1. [ ] Make sure that the *Push Rules* in https://gitlab.archlinux.org/archlinux/arch-boxes/-/settings/repository
       reflect these values:
   - `Committer restriction`: `on`
   - `Reject unsigned commits`: `on`
   - `Do not allow users to remove tags with git push`: `on`
   - `Check whether author is a gitlab user`: `on`
   - `Prevent committing secrets to git`: `on`
   - All of these should be activated by default as per group rules but it's good to check.
1. [ ] The *Protected Branches* in https://gitlab.archlinux.org/archlinux/my-example/-/settings/repository should specify
       `Allowed to merge` and `Allowed to push` as `Developers + Maintainers.`

## GitHub.com mirroring checklist

### GitLab side

1. [ ] If you want to mirror your repository "my-example" from gitlab.archlinux.org to the github.com/archlinux organization,
       you should create an empty project for your project at github.com/archlinux/my-example or
       if that's an existing repository, make sure that the current histories of the source and
       target repository are exactly the same.
1. [ ] Go to https://gitlab.archlinux.org/archlinux/my-example/-/settings/repository and open
       *Mirroring repositories*. Make sure it has these settings:
   - `Git repository URL`: `ssh://git@github.com/archlinux/my-example.git`
   - `Mirror direction`: `Push`
   - `Authentication method`: `SSH public key`
   - `Only mirror protected branches` : `off`
1. [ ] Click `Mirror repository`.
1. [ ] A new entry will pop up which has a button titled `Copy SSH public key`. Click that to copy the public key to your clipboard.

### GitHub side

1. [ ] Log in with your primary GitHub account.
1. [ ] Go to https://github.com/archlinux/my-example/settings/access and assign the `Admin` role to the GitHub account
       `archlinux-github`.
1. [ ] Log in as the `archlinux-github` technical user.

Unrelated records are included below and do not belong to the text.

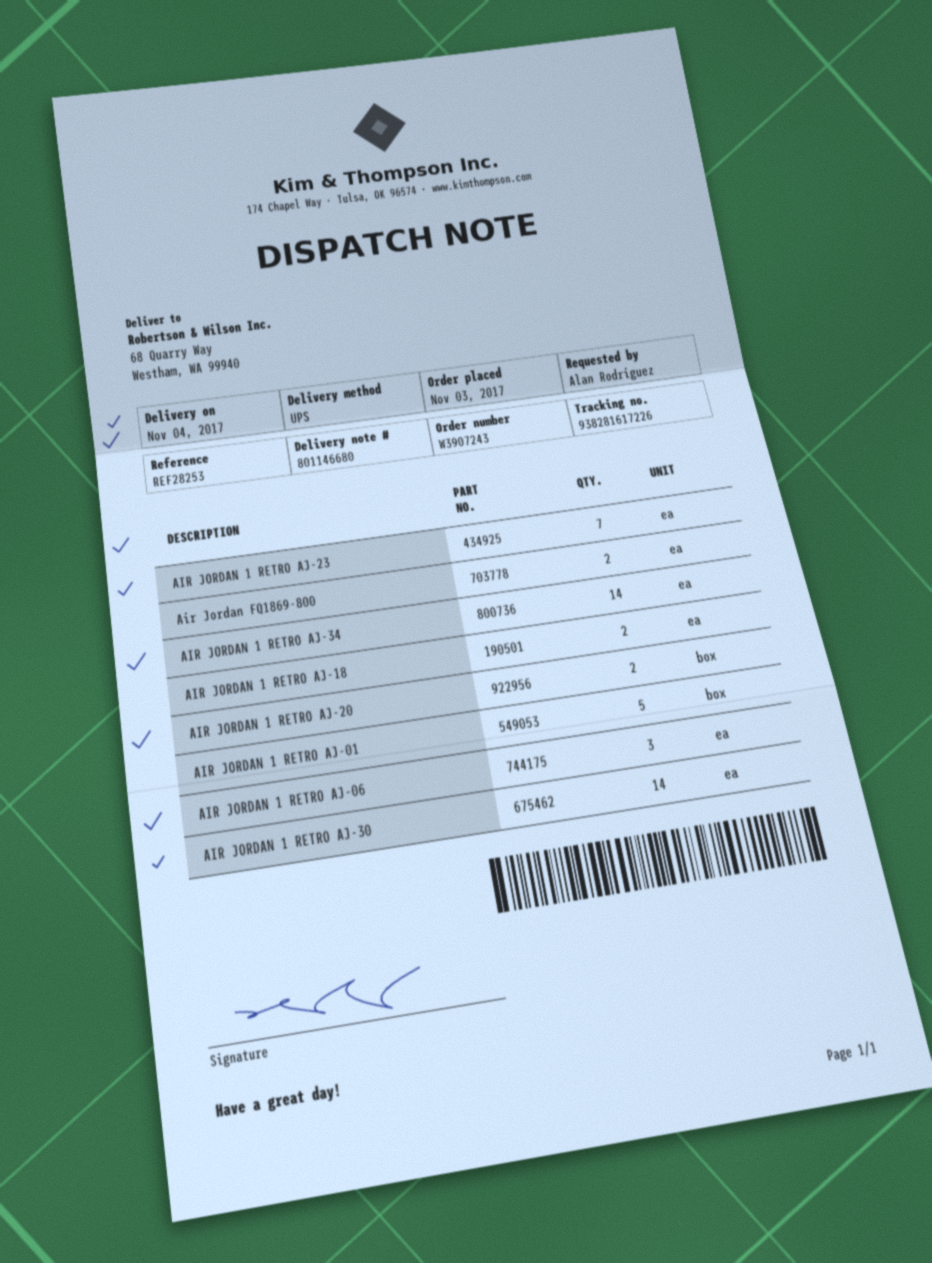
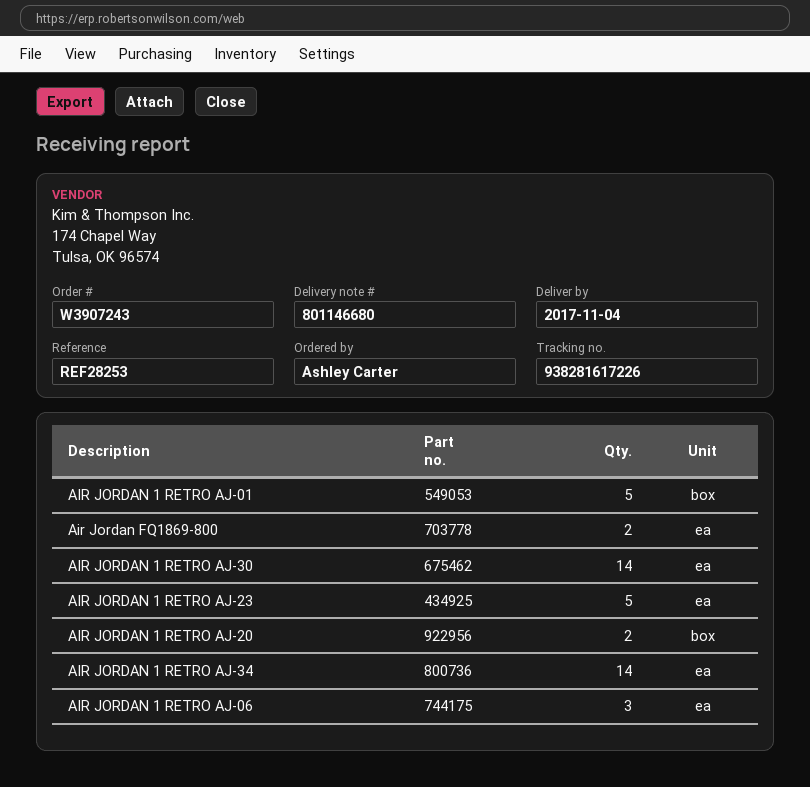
ordered by: Alan Rodriguez -> Ashley Carter
AIR JORDAN 1 RETRO AJ-23: 7 -> 5
AIR JORDAN 1 RETRO AJ-18: 2 -> none

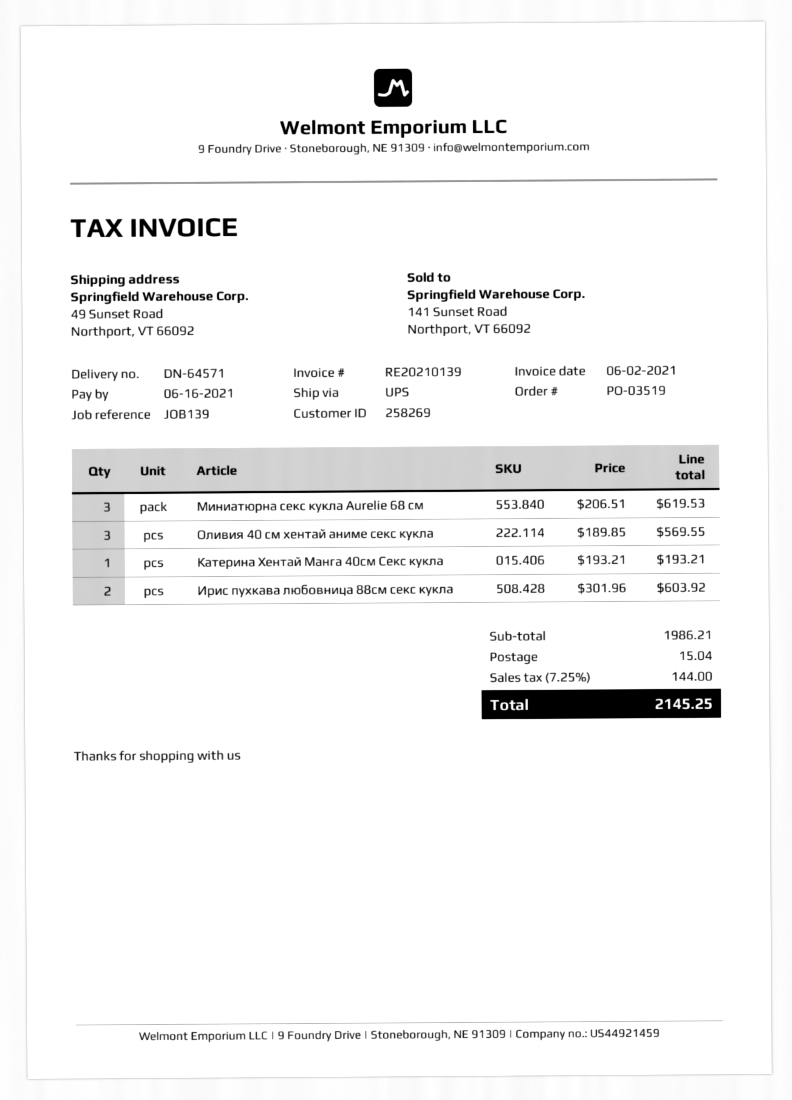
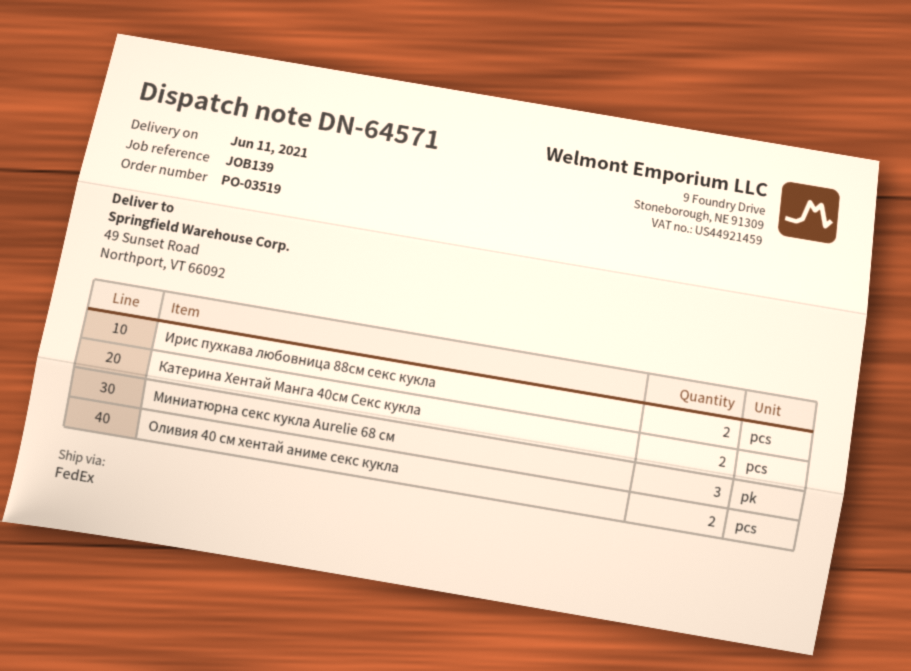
shipping method: UPS -> FedEx
Оливия 40 см хентай аниме секс кукла: 3 -> 2
Катерина Хентай Манга 40см Секс кукла: 1 -> 2

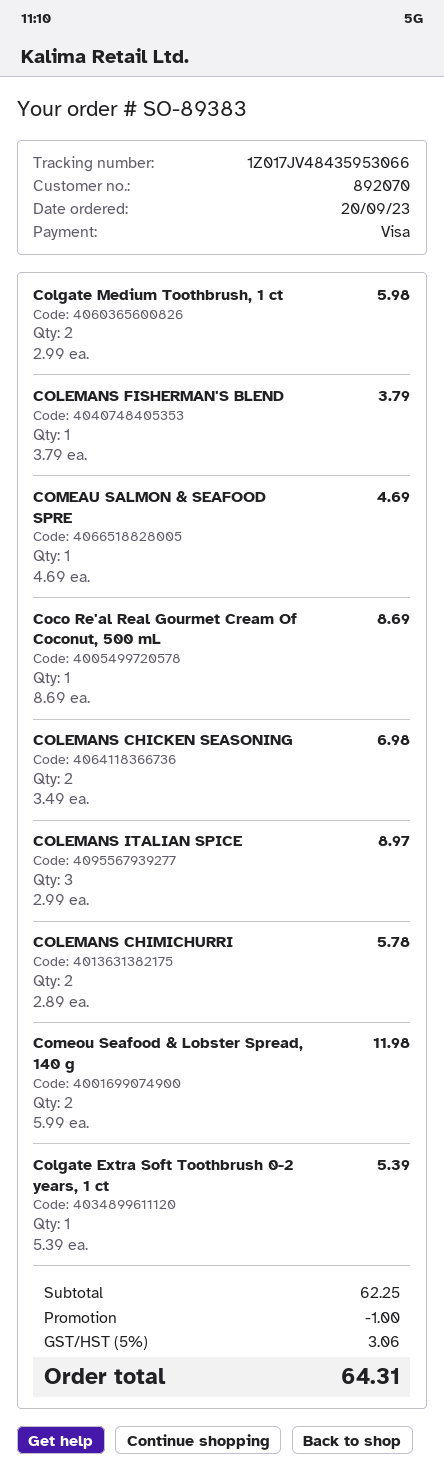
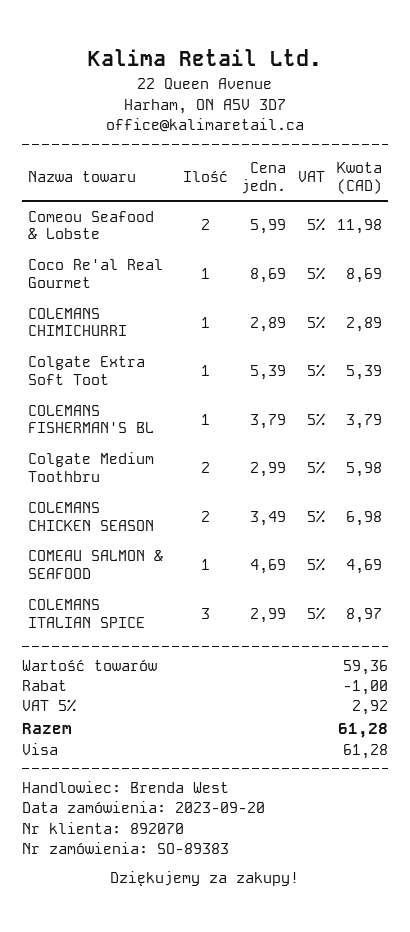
COLEMANS CHIMICHURRI: 2 x 2.89 = 5.78 -> 1 x 2.89 = 2.89
subtotal: 62.25 -> 59.36
tax: 5% = 3.06 -> 5% = 2.92
total: 64.31 -> 61.28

This is important as otherwise pushes won't be associated correctly.
1. [ ] Go to https://github.com/archlinux/my-example/settings/keys and add a new deploy key.
1. [ ] Name it "gitlab.archlinux.org" so we know where it's from.
1. [ ] Paste the public key you copied from GitLab earlier.
1. [ ] Check `Allow write access`.
1. [ ] Click `Add key`.
1. [ ] Verify the push mirror works by clicking the `Update now` button.
1. [ ] In the repository settings on GitHub's side you should disable a few things to clean up the project page:
   - `GitHub Actions`
   - `Wiki`
   - `Issues`
   - `Projects`
1. [ ] In the GitHub description of the mirrored project, append " (read-only mirror)" so that people know it's a mirror.
1. [ ] Disable `Packages` and `Environments` from being shown on the main page.
1. [ ] In the website field put the full url to the repository on our GitLab.